How To Make 18th Century Shoes: Part Two

After finishing the heel and front of each shoe, I bound the edges of the tongue. I had originally left a small piece of elastic at the base of the tongue, but I trimmed it down as far as I could. I wasn't quite sure how far to go with the binding, but I reasoned that most of it would get covered with the buckle flaps.

I glued the binding on with Shoe Goo, but I could have probably used a hot glue gun or other craft glue. I glued it one side at a time in small sections, holding them in place with pin curl clips. The binding wasn' bias binding, so it was tricky to get around corners. Not impossible though.

After the binding was finished on both shoes, I made a pattern for the straps. I made the pattern in two sections, then stitched them together to get a back seam. It could probably have been made as one piece, but I liked the look of the heel seam. Cutting them as two pieces does allows you to control the bias on either side of the shoe though, and save fabric.

I tried the pieces over the shoe, pinning them on at the sides and centre back. I marked the lower seam that would go over the heel and towards the front of the shoe, then folded it over and stitched it down, I did a bit of a messy job, but the white thread blended in quite nicely.

Then I started gluing the straps down, starting from the centre back and going along the seam line. I let the glue set a little in between sections, as I really wanted to get the heavy seam stuck down well. 

Even though it was cut on the bias, the fabric was tricky to stretch around the back of the shoe. I focused on getting the seam straight, as I could cover the edge of the shoe with binding or trim any excess if it didn't fit.

Here is a good picture showing one side of the seam glued down securely, and another that is loose. I used a broken sewing machine needle to poke glue into the gap, then held it down.

I glued the entire back of he shoe on, right up to the start of the tongue. I tea dyed some leftover cotton duck from my stays to a nice cream colour, then cut them to fit the inside of the straps. I covered the entirety of the straps with the lining, to make it easier to cut down later.

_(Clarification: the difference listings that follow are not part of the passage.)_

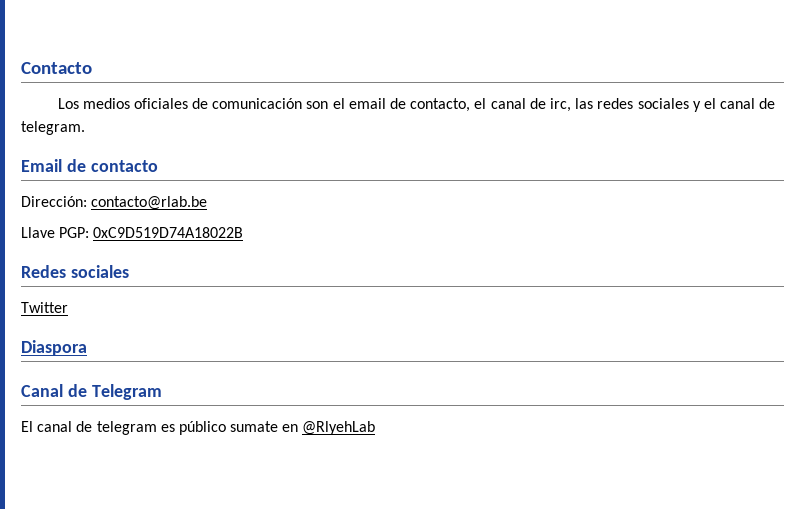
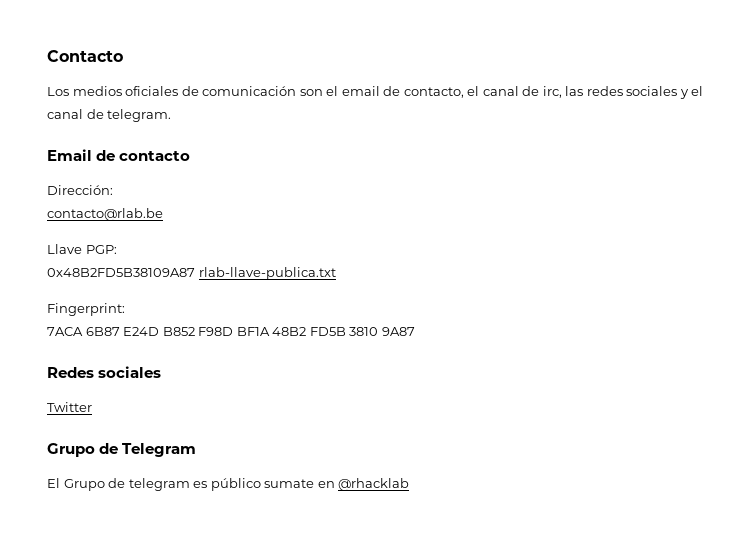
(87, 201) none -> (113, 190) //
[93,227,244,238] 0xC9D519D74A18022B -> [47,267,336,280] [47,303,125,316] [47,327,415,336] // 0x48B2FD5B38109A87 rlab-llave-publica.txt // Fingerprint: // 7ACA 6B87 E24D B852 F98D BF1A 48B2 FD5B 3810 9A87
[21,340,87,356] [21,384,63,397] Diaspora // Canal -> [47,443,95,457] Grupo
[37,421,73,432] canal -> [63,479,105,491] Grupo
[302,421,376,435] @RlyehLab -> [338,478,410,491] @rhacklab

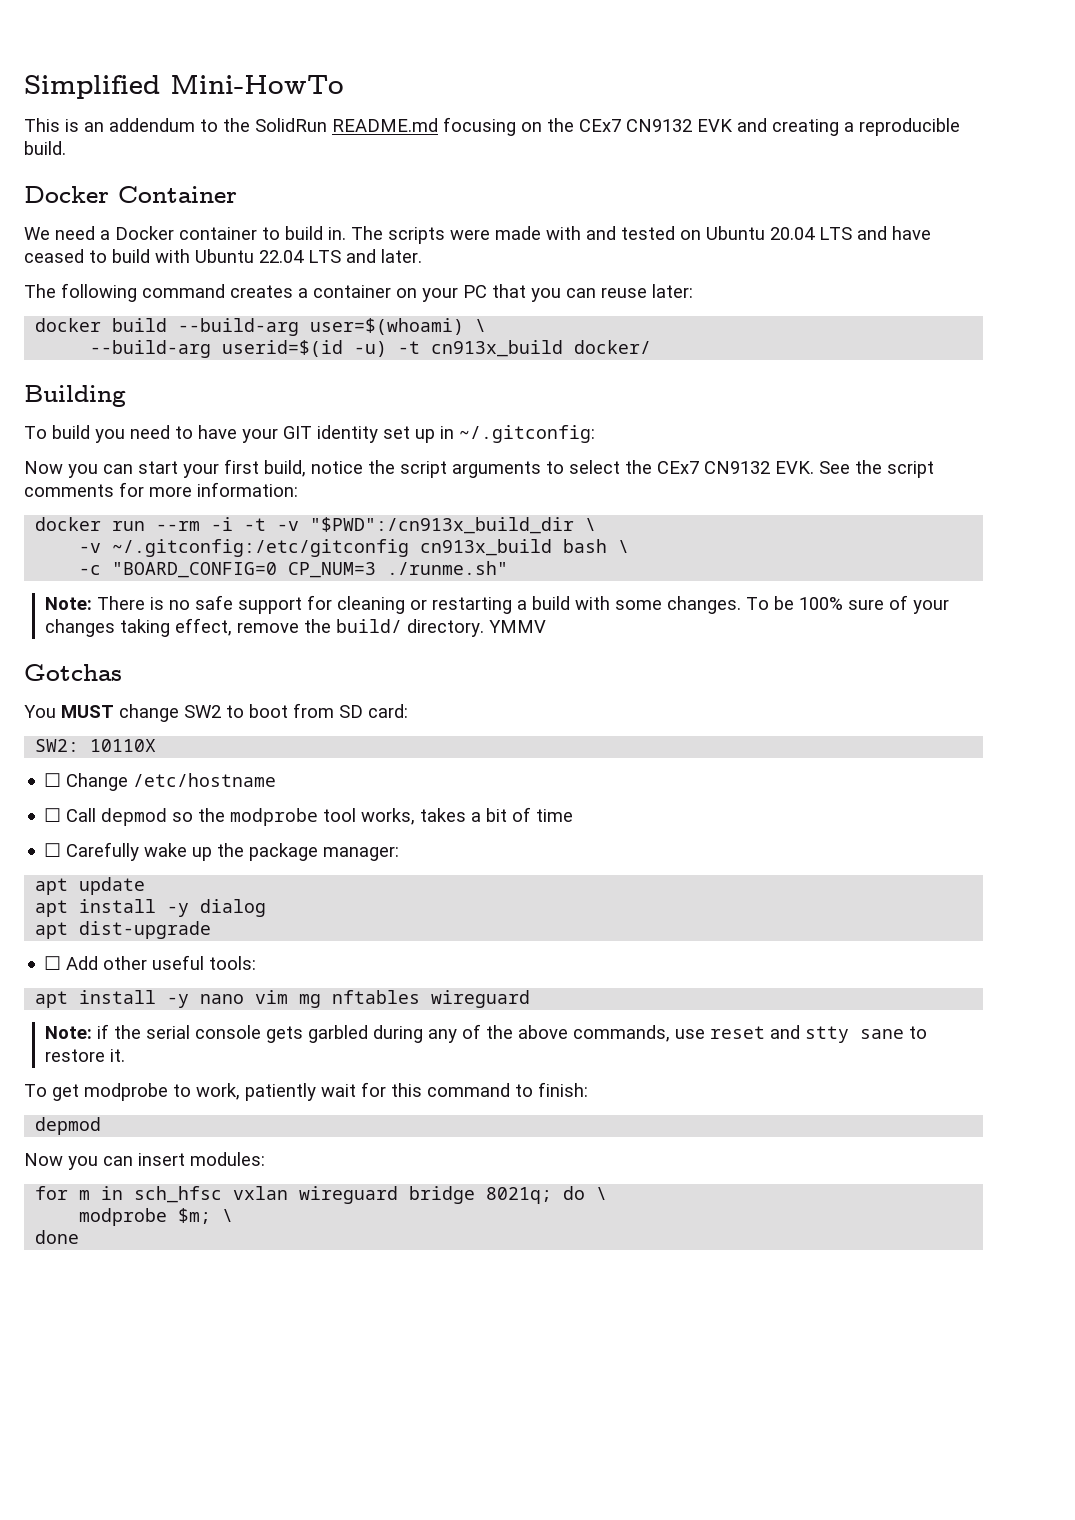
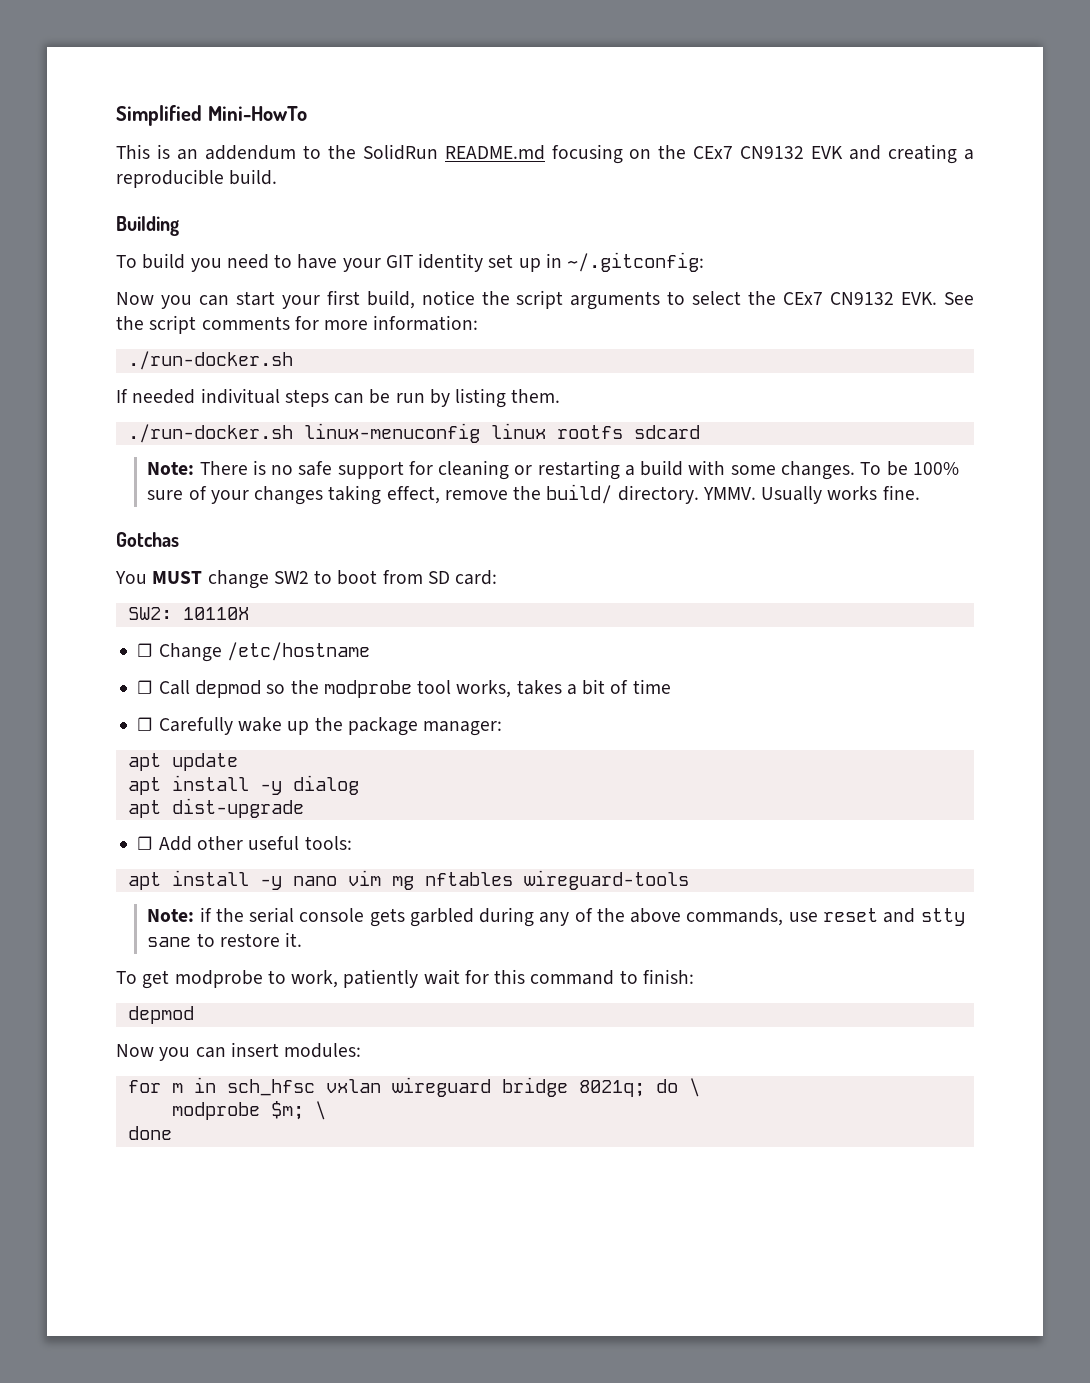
[24,186,237,203] [24,226,931,244] [24,249,422,263] [24,283,693,302] [35,318,487,336] [90,340,652,358] // Docker Container // We need a Docker container to build in. The scripts were made with and tested on Ubuntu 20.04 LTS and have ceased to build with Ubuntu 22.04 LTS and later. // The following command creates a container on your PC that you can reuse later: // docker build --build-arg user=$(whoami) \ // --build-arg userid=$(id -u) -t cn913x_build docker/ -> (278, 177) none
[35,517,597,534] [79,539,630,557] [79,561,509,578] docker run --rm -i -t -v "$PWD":/cn913x_build_dir \ // -v ~/.gitconfig:/etc/gitconfig cn913x_build bash \ // -c "BOARD_CONFIG=0 CP_NUM=3 ./runme.sh" -> [127,351,293,370] [116,388,561,408] [127,423,700,443] ./run-docker.sh // If needed indivitual steps can be run by listing them. // ./run-docker.sh linux-menuconfig linux rootfs sdcard
[489,620,547,633] YMMV -> [702,485,920,504] YMMV. Usually works fine.
[431,990,531,1008] wireguard -> [523,870,689,890] wireguard-tools

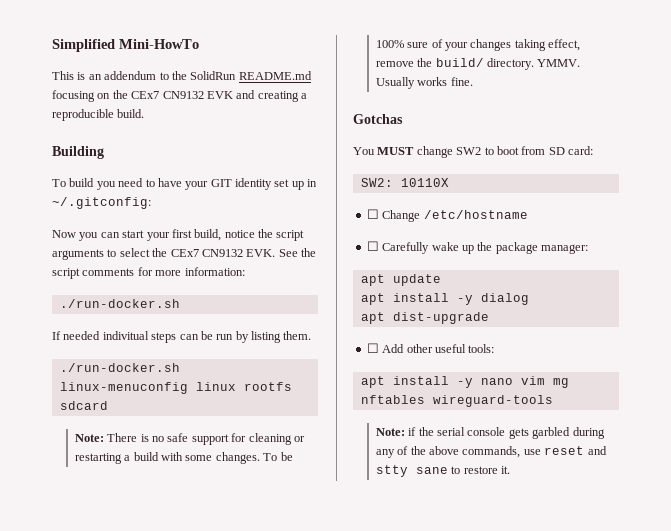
[137,679,671,698] // ☐ Call depmod so the modprobe tool works, takes a bit of time -> (528, 214) none
[116,969,694,989] [127,1006,194,1024] [116,1042,362,1061] [127,1077,700,1097] [171,1101,326,1120] [127,1126,172,1140] // To get modprobe to work, patiently wait for this command to finish: // depmod // Now you can insert modules: // for m in sch_hfsc vxlan wireguard bridge 8021q; do \ // modprobe $m; \ // done -> (511, 470) none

 I used Shoe Goo to glue the fabric to the straps, which made it a little thick and stiff. Fabric glue would have been a better choice, but I didn't have any. I deliberately left the base of the straps unglued to make it easier to attach the binding.

I did the binding in one continuous piece, starting from the base of the straps, going around the ends of the straps, over the back of the shoe and then covering the other strap. Like the tongue binding, I glued it on a small section at a time and held it in place with clips.

I did buy some trim for these shoes, and now would have been the time to glue it on over the binding. However, when I compared the trim next to my buckles it was a very cool silver, where my buckles were a warm silver. I could have tried to dye it slightly to match, but I quite liked how the shoe looked without trim. There are lots of extant examples of shoes with contrasting binding and no trim.

After finishing the binding on my first shoe and gluing the base of the straps down, I tried it on. It was only then that I realized my straps were far too wide for my buckles. I could only fit them through the chape by folding them in half!

I let my shoes sit unfinished while I thought of what to do. I still had the straps on the second shoe to finish, which I could cut down to the right size.

I glued and bound the straps of the second shoe, and it fit almost perfectly with my buckles.

When I went to re-cut the straps on my first shoe, my camera ran out of battery, but it was a simple process. I peeled back the base of the straps, just far enough for the binding to come loose. I then cut the binding off up to the tip of the strap, and rebound the skinnier strap.

All I had left to do was glue down a bit of black ribbon on the back of the shoe to hide where the heel fabric had been folded over. Using leather or some sort of vinyl would have been better, but I had ribbon on hand. I glued the sole back on a small amount at a time, removing any Goo that seeped out of the edges.

Then I was done! I'll be posting photos of the finished shoes soon, along with my finished stockings.